By: Ricardo Muñoz Gutiérrez
In 1891, working sectors of the city of Puerto Príncipe and other Cuban cities proposed to organize the celebration of May 1st, since two years earlier, the II Congress of the International had agreed that on these dates strikes and demonstrations would be held in all countries, cities and towns of the world for the 8-hour work day and other demands
On April 23rd, 1891, El Pueblo newspaper published an Editorial protesting the Edict issued by the Captain General of the Island of Cuba, and reproduced by the Civil Governor of Camagüey, because in one of the articles it was said: “The demonstrations on the public highway on May 1st”. The press alleged that a Royal Decree and Spanish laws guaranteed the right to public meetings and only another Law could deprive the citizens of the colony of the possibility of demonstrating.
Days later it was reported that the Central Board of Artisans of this city, in agreement with other unions, had agreed to celebrate the May 1st festival with a General Assembly of Workers in the Main Theater. The workers, in order to outwit the Bando and be able to carry out their act, decided to carry it out in a large and closed place and not on public roads, as the spurious Bando said.
The assembly
The day after the International Workers’ Day, the same newspaper published an article entitled “Workers’ Assembly”:
“…before a large audience in which the worker element of Camagüey was represented with dignity, the Assembly began in our Main Coliseum… in commemoration of the date chosen by the workers of the entire world to protest the impositions of Capital.”

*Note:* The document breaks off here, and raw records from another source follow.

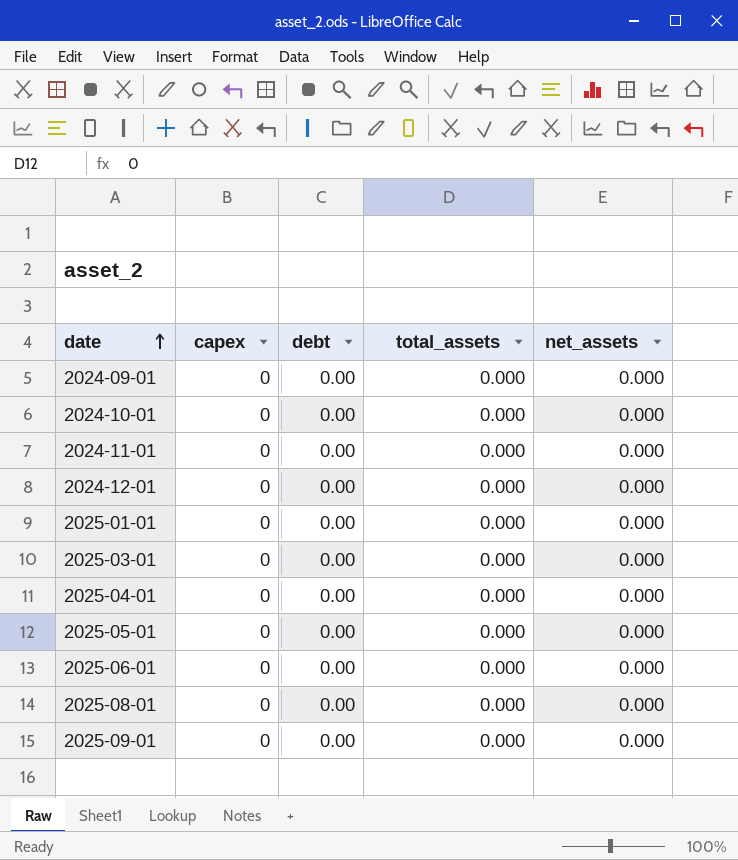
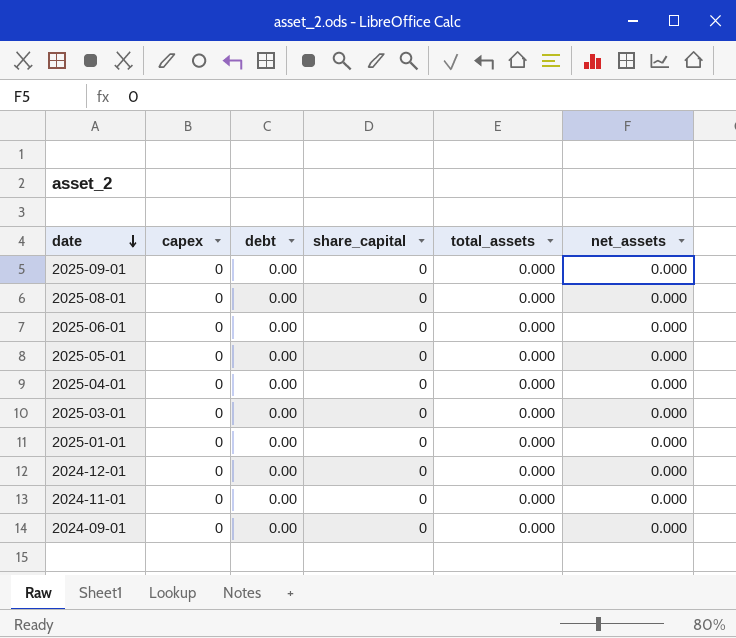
row order: date ascending -> date descending
column share_capital | position: none -> 4
row 2024-10-01: 0 | 0.00 | 0.000 | 0.000 -> none

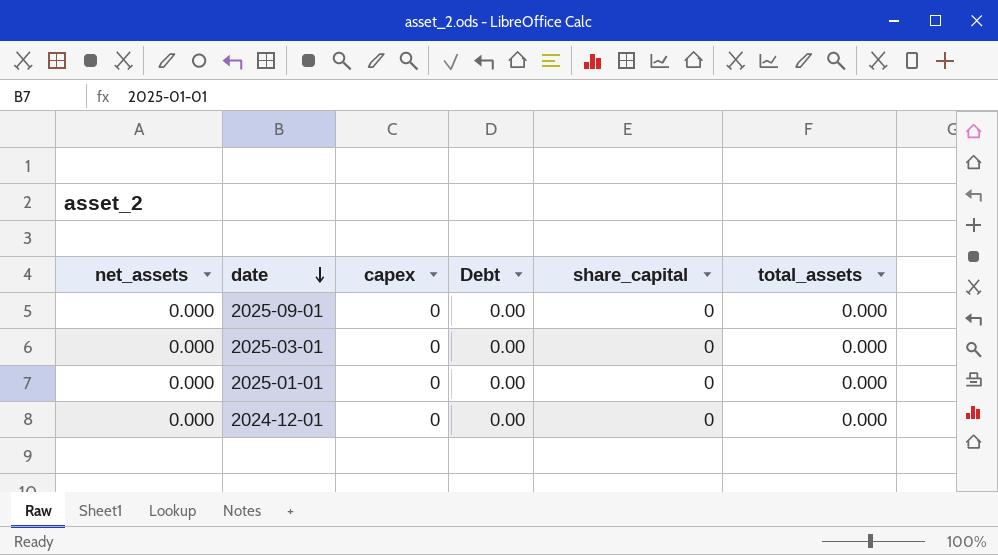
column net_assets | position: 6 -> 1
column name: debt -> Debt
row 2025-08-01: 0 | 0.00 | 0 | 0.000 | 0.000 -> none
row 2025-06-01: 0 | 0.00 | 0 | 0.000 | 0.000 -> none
row 2025-05-01: 0 | 0.00 | 0 | 0.000 | 0.000 -> none
row 2025-04-01: 0 | 0.00 | 0 | 0.000 | 0.000 -> none
row 2024-11-01: 0 | 0.00 | 0 | 0.000 | 0.000 -> none
row 2024-09-01: 0 | 0.00 | 0 | 0.000 | 0.000 -> none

In the act chaired by the members of the Central Board and by the enthusiastic propagandist Liborio Vega, the director of the “Voice of the Worker”, the presidents of the Bricklayers, Tailors and Carpenters Guilds and two workers spoke.
The last to speak was the President of the Central Board, who clearly explained the purposes and tendencies of the Camagüey workers, congratulating himself on the good order observed in that Assembly, which he considered as the most unanimous and enthusiastic demonstration of all that have been held up to now in this city.
He described the “… picture of misery that makes the worker succumb, victim of hunger, cold, precisely next to the sumptuous and regal palace where those caressed by nature live, the monopolizers of the most necessary articles of consumption.”
He ended up recommending the greatest effort to achieve the association of the working woman.
The other speeches all agreed on the main point: the propagation of the socialist doctrine, considered by the modern proletariat as the only one capable of guaranteeing its future well-being.
The date
Since this year and for more than half a century, for the workers of Cuba and Camagüey, the date of May 1st was an occasion to demand respect for their rights as citizens, demand economic-social improvements, denounce the alliances of governments with capital and even denounce imperialist rule.
The triumph of January 1959, the measures of the Revolution and the understanding of the people about the good behavior of the government headed by Fidel, make it possible to commemorate the date; but, with another nuance. For the workers, farmers and the people in general, May 1st, 1959 is a moment to demonstrate the unity that is being forged, together with the government, for a new Cuba, which went beyond the particular interests of certain worker sectors; that was what happened in Camagüey.
In the city there is a town parade through the streets and an act in the Casino Campestre headed, both by Commander Camilo Cienfuegos. At the beginning of the act, remember that the military chief of the Province is Hubert Matos, Camilo realizes that the representatives of the Socialist Party have been excluded from the list of speakers and proposes that they should be included, because if the communists are not there, then there is no unity.
Camilo’s imprint
In the summary of the massive ceremony, Camilo clarifies interpretations made to his letter to Fidel from the previous year about the passage of the invading column through Camagüey, recognizes the revolutionary performance of the people of Camagüey and, especially, that of Alfredo Álvarez Mola, Alfredito .
In addition, knowing and identifying with Fidel’s revolutionary project, which goes beyond simple changes in the country and the confrontation that is coming with the internal and external enemies of the Revolution, he refers to the necessary unity of the people for the defense of the Revolution: “The workers want military training and we will give those workers military training.”
References:
-Gálvez, William: camilo señor de la vanguardia. Editorial de Ciencias Sociales, La Habana, 1979. p. 415.
-Marrero de la Vega, Abel: “La primera vez que se celebró en Camagüey el Primero de Mayo”. En Adelante, 1º de mayo de 1979.